Work instructions: Using the line that contains "<span>Rectangle1_1</span>" as the first line and the last line of the data as the final one, give every line in that range again exactly.

Extracted information:
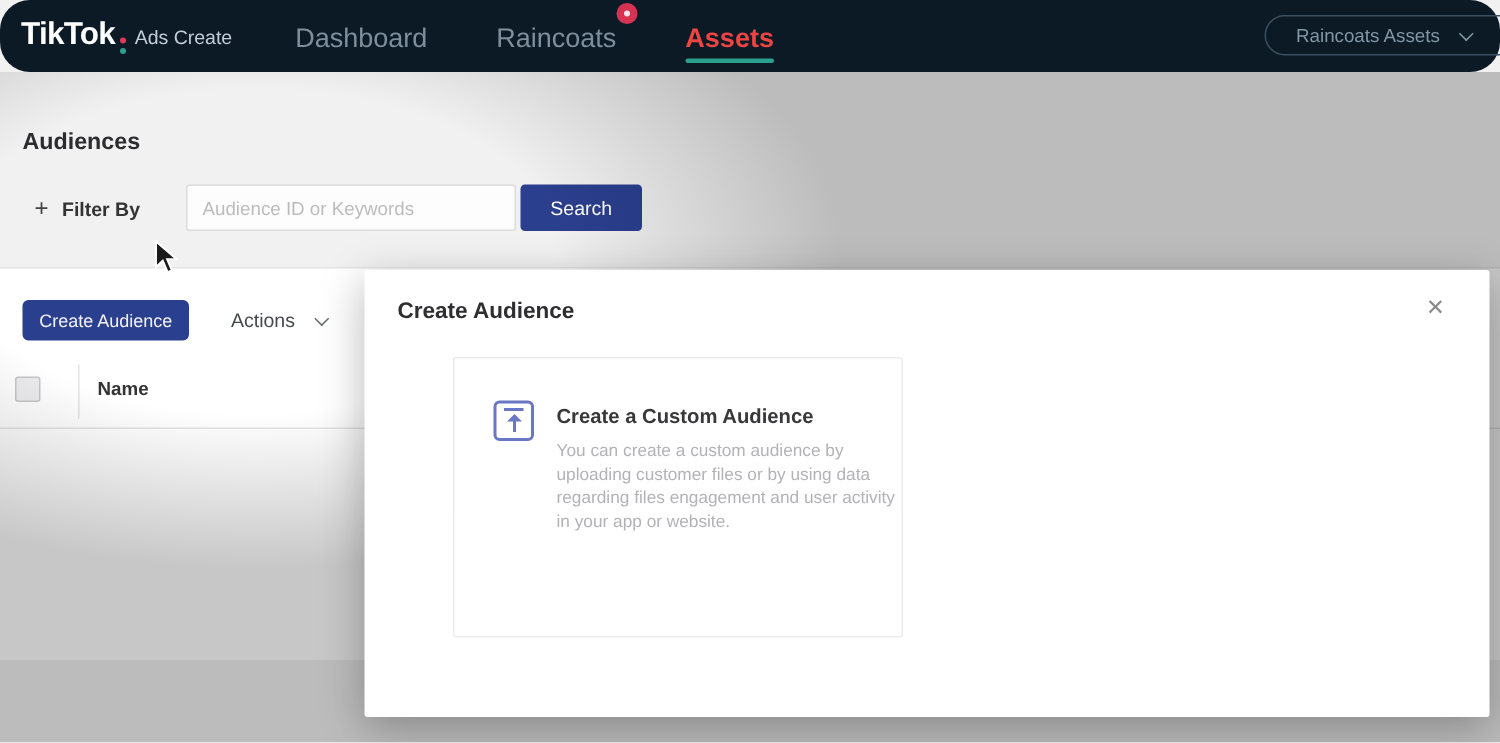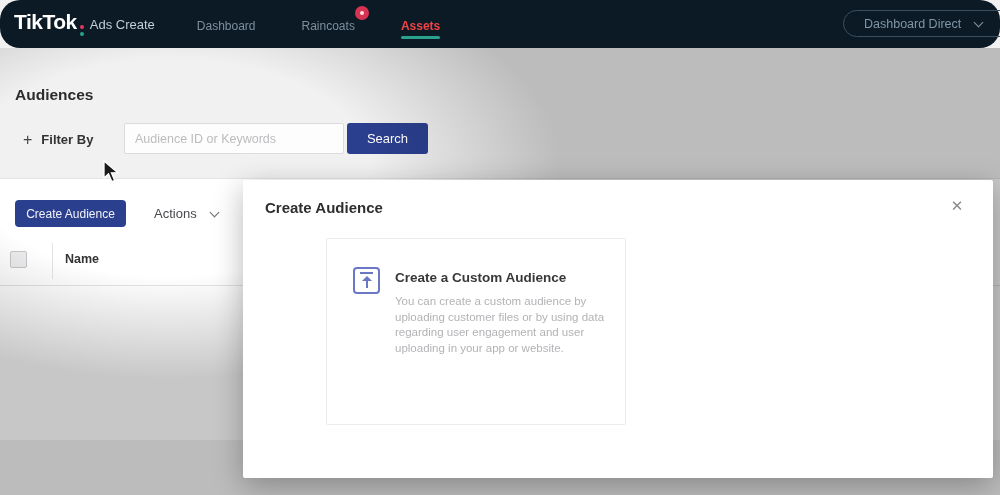--- a/index.html
+++ b/index.html
@@ -20,21 +20,21 @@
     border-radius:20px;
   }
   .brand { display:flex; align-items:baseline; margin-left:14px; }
   .brand-logo { color:#fff; font-weight:bold; font-size:21px; letter-spacing:-0.5px; }
   .brand-colon { display:inline-flex; flex-direction:column; gap:3px; margin:0 6px 2px 3px; }
   .brand-colon i { width:4px; height:4px; border-radius:50%; display:block; }
   .brand-colon i.top { background:#e0395c; }
   .brand-colon i.bot { background:#2aa18e; }
   .brand-suffix { color:#c3ced6; font-size:13px; }
   .nav-items { display:flex; align-items:center; margin-left:42px; gap:46px; }
-  .nav-item { position:relative; font-size:12px; color:#7e8f9b; cursor:pointer; padding:15px 0 12px 0; }
+  .nav-item { position:relative; font-size:18px; color:#7e8f9b; cursor:pointer; padding:15px 0 12px 0; }
   .nav-item.active { color:#ef4444; font-weight:bold; }
   .nav-item.active::after {
     content:""; position:absolute; left:0; right:0; bottom:6px; height:3px;
     background:#2aa18e; border-radius:2px;
   }
   .badge {
     position:absolute; top:2px; right:-14px; width:14px; height:14px;
     background:#d63353; border-radius:50%;
     display:flex; align-items:center; justify-content:center;
   }
@@ -109,21 +109,21 @@
   }
   .modal-title { position:absolute; left:22px; top:19px; font-size:15px; font-weight:bold; color:#2e2e30; }
   .modal-close {
     position:absolute; right:26px; top:16px; width:20px; height:20px;
     color:#8b8b8e; font-size:15px; line-height:20px; text-align:center; cursor:pointer;
   }
   .option-card {
     position:absolute; top:58px; width:300px; height:187px;
     background:#fff; border:1px solid #ececee; border-radius:2px; cursor:pointer;
   }
-  .option-card.c1 { left:59px;margin-left:24px; }
+  .option-card.c1 { left:59px; }
   .option-card.c2 { left:382px; }
   .opt-title { position:absolute; left:68px; top:31px; font-size:13.5px; font-weight:bold; color:#38383a; }
   .opt-desc  { position:absolute; left:68px; top:55px; width:228px; font-size:11.5px; line-height:15.5px; color:#b3b3b7; }
 
   .icon-upload {
     position:absolute; left:26px; top:28px; width:27px; height:27px;
     border:2px solid #6a77c5; border-radius:4px;
   }
   .icon-upload .bar { position:absolute; left:5px; top:3px; width:13px; height:2px; background:#6a77c5; }
   .icon-upload .stem { position:absolute; left:10.5px; top:9px; width:2px; height:10px; background:#6a77c5; }
@@ -160,21 +160,21 @@
     <div class="nav-item">Dashboard</div>
     <div class="nav-item">
       <span>Raincoats</span>
       <span class="badge">
           <i></i>
         </span>
     </div>
     <div class="nav-item active">Assets</div>
   </div>
   <div class="account-pill">
-    <span>Dashboard Direct</span>
+    <span>Raincoats Assets</span>
     <span class="chev"></span>
   </div>
 </div>
 
 <div class="content">
   <div class="page-title">Audiences</div>
 
   <div class="filter-btn">
     <span class="plus-glyph">+</span>
     <span>Filter By</span>
@@ -202,20 +202,20 @@
   <div class="modal-title">Create Audience</div>
   <div class="modal-close">✕</div>
 
   <div class="option-card c1">
     <div class="icon-upload">
       <span class="bar"></span>
         <span class="head"></span>
         <span class="stem"></span>
     </div>
     <div class="opt-title">Create a Custom Audience</div>
-    <div class="opt-desc">You can create a custom audience by uploading customer files or by using data regarding user engagement and user uploading in your app or website.</div>
+    <div class="opt-desc">You can create a custom audience by uploading customer files or by using data regarding files engagement and user activity in your app or website.</div>
   </div>
 
 </div>
 
 <svg class="cursor" width="22" height="24" viewBox="0 0 22 24">
   <polygon points="1,1 1,18 5.5,13.8 8.8,21.5 11.6,20.3 8.4,12.8 14.5,12.6" fill="#1a1a1a" stroke="#ffffff" stroke-width="1.3"></polygon>
 </svg>
 
 </body></html>

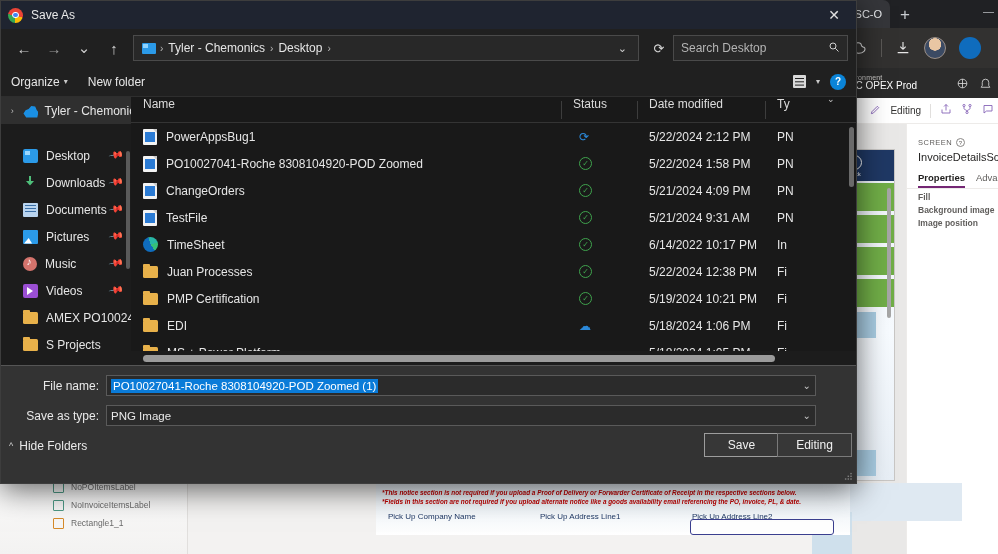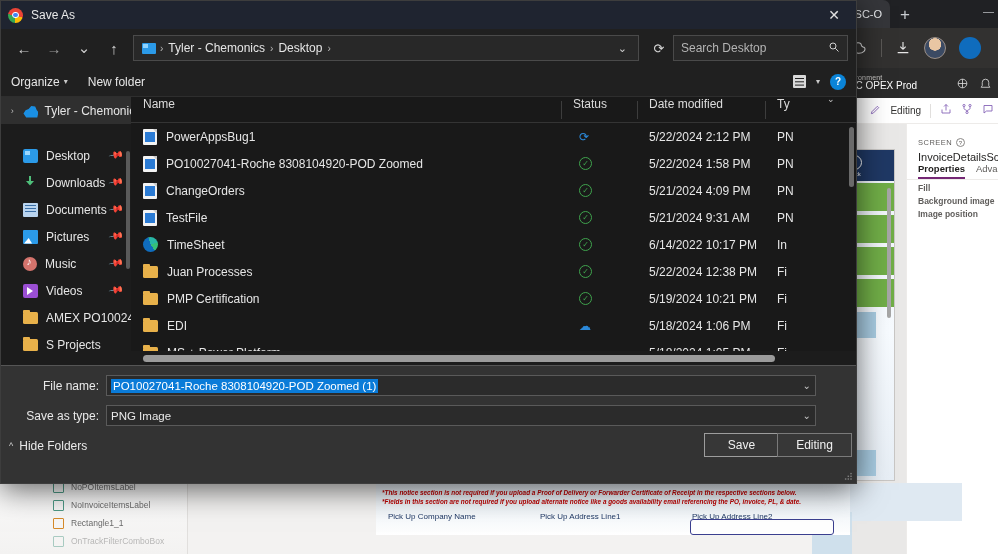--- a/index.html
+++ b/index.html
@@ -50,21 +50,21 @@
   .pa-vsep{ width:1px; height:14px; background:#e1dfdd; }
   .pa-purple{ color:#8764b8; }
 
   
   .pa-proppane{ position:absolute; left:906px; top:124px; width:92px; bottom:0; background:#fff;
       border-left:1px solid #edebe9; padding:14px 0 0 11px; }
   .pp-screen{ font-size:7.5px; color:#605e5c; letter-spacing:.5px; display:flex; gap:4px; align-items:center;}
   .pp-q{ width:9px;height:9px;border:1px solid #8a8886;border-radius:50%;font-size:6px;
       display:inline-flex;align-items:center;justify-content:center;color:#605e5c;}
   .pp-title{ font-size:11px; color:#201f1e; margin-top:4px; white-space:nowrap; }
-  .pp-tabs{ display:flex; gap:11px; font-size:9.5px; color:#201f1e;}
+  .pp-tabs{ display:flex; gap:11px; margin-top:9px; font-size:9.5px; color:#201f1e;}
   .pp-tab-active{ color:#201f1e; padding-bottom:3px; border-bottom:2px solid #742774; font-weight:600;}
   .pp-tab{ color:#605e5c; padding-bottom:3px; white-space:nowrap;}
   .pp-rule{ height:1px; background:#edebe9; margin:0 0 0 -11px; }
   .pp-row{ font-size:8.5px; color:#605e5c; margin-top:3px;font-weight:bold; }
 
   
   .pa-canvas{ position:absolute; left:812px; top:124px; width:94px; bottom:0;
       background:linear-gradient(90deg,#8f8f8f 0 2px,#e9e8e7 2px 100%); }
   .pa-phone{ position:absolute; left:814px; top:150px; width:80px; height:330px;
       background:linear-gradient(180deg,#eef3f8 0%, #f7fbff 55%, #e7eef5 100%);
@@ -378,24 +378,20 @@
       <span>NoPOItemsLabel</span>
     </div>
     <div class="pa-tree-item">
       <span class="tree-ic"></span>
       <span>NoInvoiceItemsLabel</span>
     </div>
     <div class="pa-tree-item">
       <span class="tree-ic orange"></span>
       <span>Rectangle1_1</span>
     </div>
-    <div class="pa-tree-item" style="opacity:.45">
-      <span class="tree-ic"></span>
-      <span>OnTrackFilterComboBox</span>
-    </div>
   </div>
 </div>
 
 <div id="save-dialog">
 
   <div class="dlg-titlebar">
     <span class="chrome-logo"></span>
     <span class="dlg-title">Save As</span>
     <span class="dlg-close">✕</span>
   </div>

Reply to the exercise:
       <span>Rectangle1_1</span>
     </div>
-    <div class="pa-tree-item" style="opacity:.45">
-      <span class="tree-ic"></span>
-      <span>OnTrackFilterComboBox</span>
-    </div>
   </div>
 </div>
 
 <div id="save-dialog">
 
   <div class="dlg-titlebar">
     <span class="chrome-logo"></span>
     <span class="dlg-title">Save As</span>
     <span class="dlg-close">✕</span>
   </div>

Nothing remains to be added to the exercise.